Section 317 of the California Corporations Code ("Section 317") provides that a
California corporation may indemnify any person who was or is a party or is
threatened to be made a party to any threatened, pending or completed action or
proceeding, whether civil, criminal, administrative or investigative (other than
action by or in the right of the corporation), by reason of the fact that he is
or was a director, officer, employee, or agent of the corporation or is or was
serving at the request of the corporation as a director, officer, employee or
agent of another corporation or enterprise, against expenses, judgments, fines
and amounts paid in settlement actually and reasonably incurred by him in
connection with such action or proceeding if he acted in good faith and in a
manner he reasonably believed to be in or not opposed to the best interests of
the corporation, and, with respect to any criminal action or proceeding, had no
cause to believe his conduct was unlawful.

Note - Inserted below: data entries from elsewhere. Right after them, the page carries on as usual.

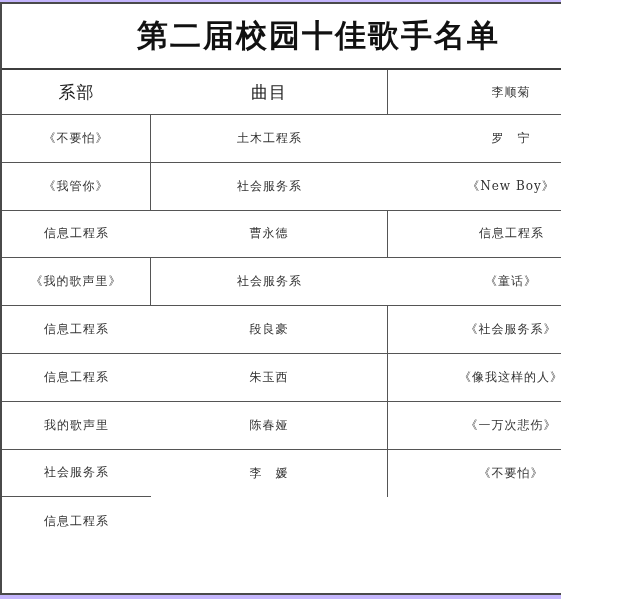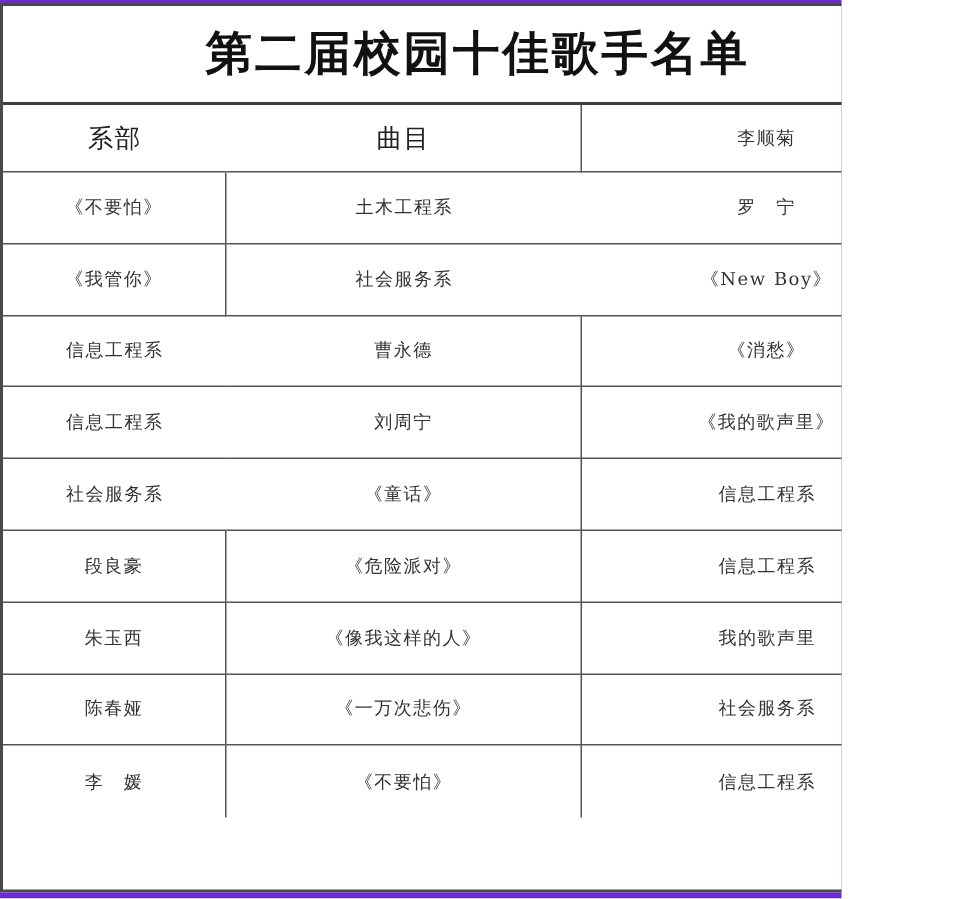"第二届校园十佳歌手名单" .page { background: #6d28d9 -> #c4b5fd }
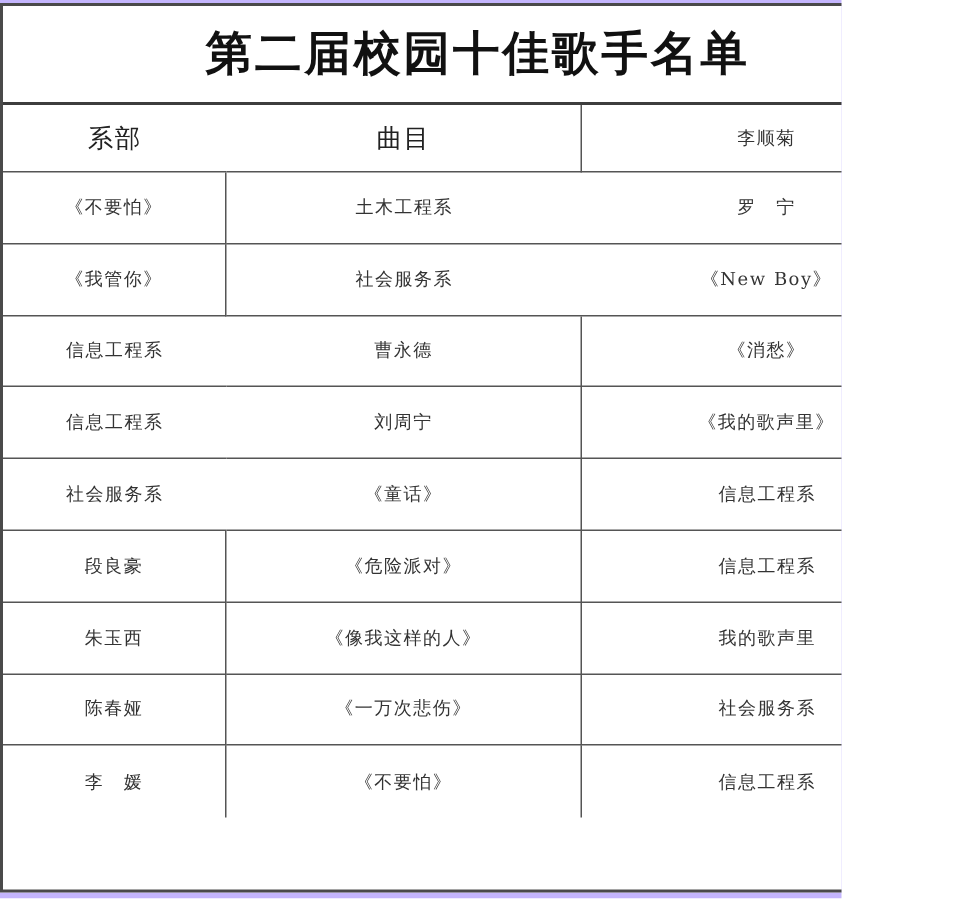"《消愁》" div.cell { html: <div>《消愁》</div> -> none }
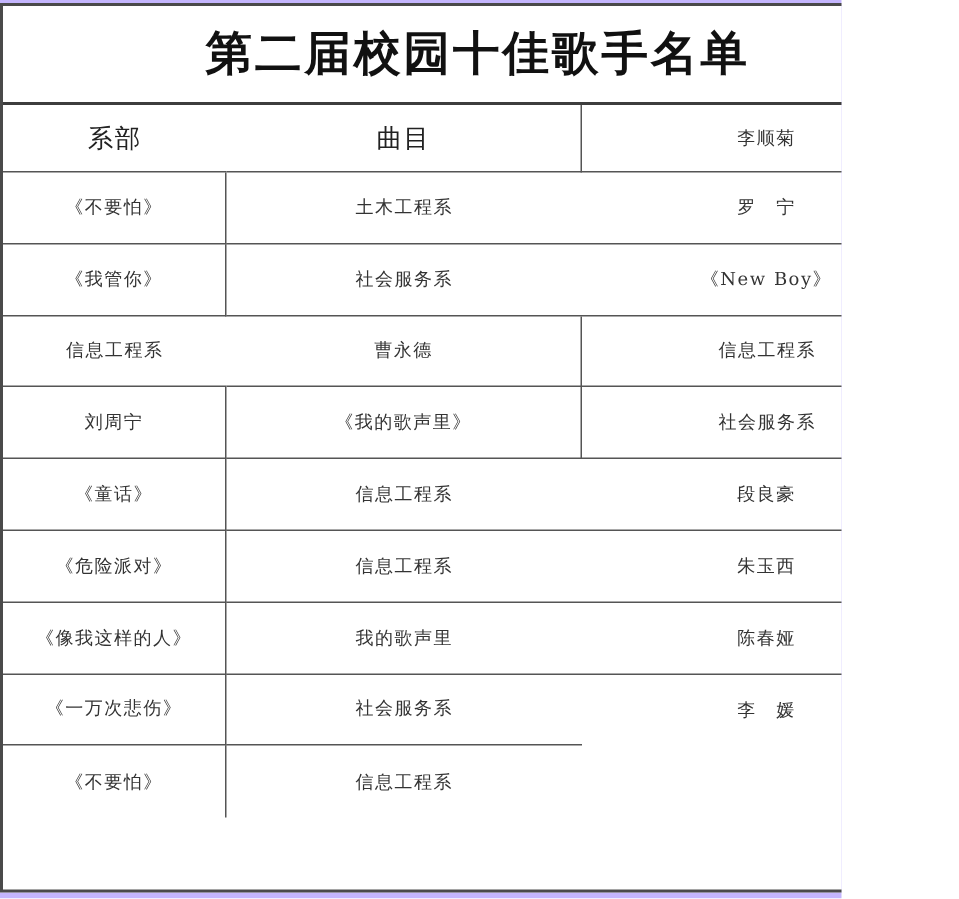"刘周宁" div.cell { html: <div>刘周宁</div> -> none }
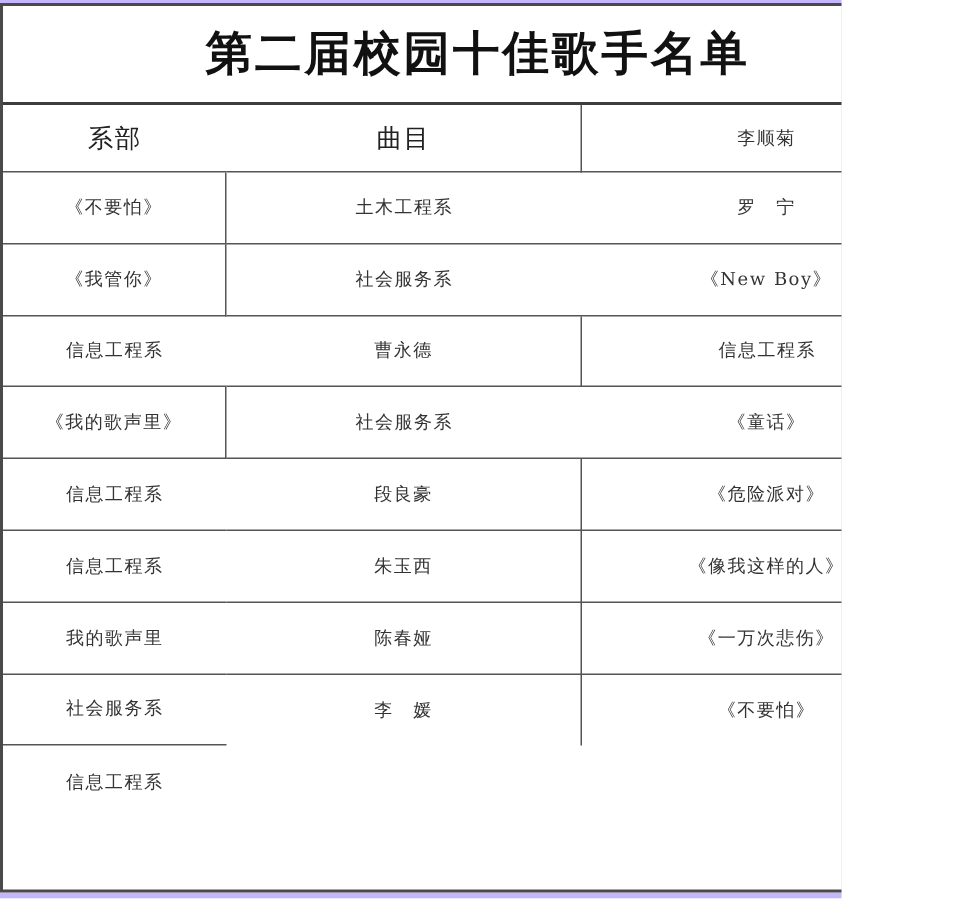"《危险派对》" div.cell { text: 危险派对 -> 社会服务系 }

     Section 317 also provides that a California corporation may indemnify any
person who was or is a party or is threatened to be made a party to any
threatened, pending or completed action or suit by or in the right of the
corporation to procure a judgment in its favor by reason of the fact that such
person acted in any of the capacities set forth above, against expenses actually
and reasonably incurred by him in connection with the defense or settlement of
such action or suit if he acted under similar standards, except that no
indemnification may be made in respect to any claim, issue or matter as to which
such person shall have been adjudged to be liable to the corporation unless and
only to the extent that the court in which such action or suit was brought shall
determine that despite the adjudication of liability, such person is fairly and
reasonably entitled to be indemnified for such expenses which the court shall
deem proper.

     Section 317 provides further that to the extent a director or officer of a
California corporation has been successful in the defense of any action, suit or
proceeding referred to in the previous paragraphs or in the defense of any
claim, issue or matter therein, he shall be indemnified against expenses
actually and reasonably incurred by him in connection therewith; that
indemnification authorized by Section 317 shall not be deemed exclusive of any
other rights to which the indemnified party may be entitled; and that the
corporation may purchase and maintain insurance on behalf of a director or
officer of the corporation against  any liability asserted against him or
incurred by him in any such capacity or arising out of his status as such
whether or not the corporation would have the power to indemnify him against
such liabilities under Section 317.

                      EXEMPTION FROM REGISTRATION CLAIMED
                      -----------------------------------

     Not applicable.

                                      -3-
<PAGE>

                                   EXHIBITS
                                   --------


          EXHIBIT           DESCRIPTION OF EXHIBIT
          -------           ----------------------
          NUMBER
          ------

          4.1               Articles of Incorporation of the Company*

          4.2               Specimen Common Stock Certificate*

          5.1               Opinion of Miller & Holguin

          5.2               Internal Revenue Service Determination
                            Letter

          23.1              Consent of PricewaterhouseCoopers L.L.P.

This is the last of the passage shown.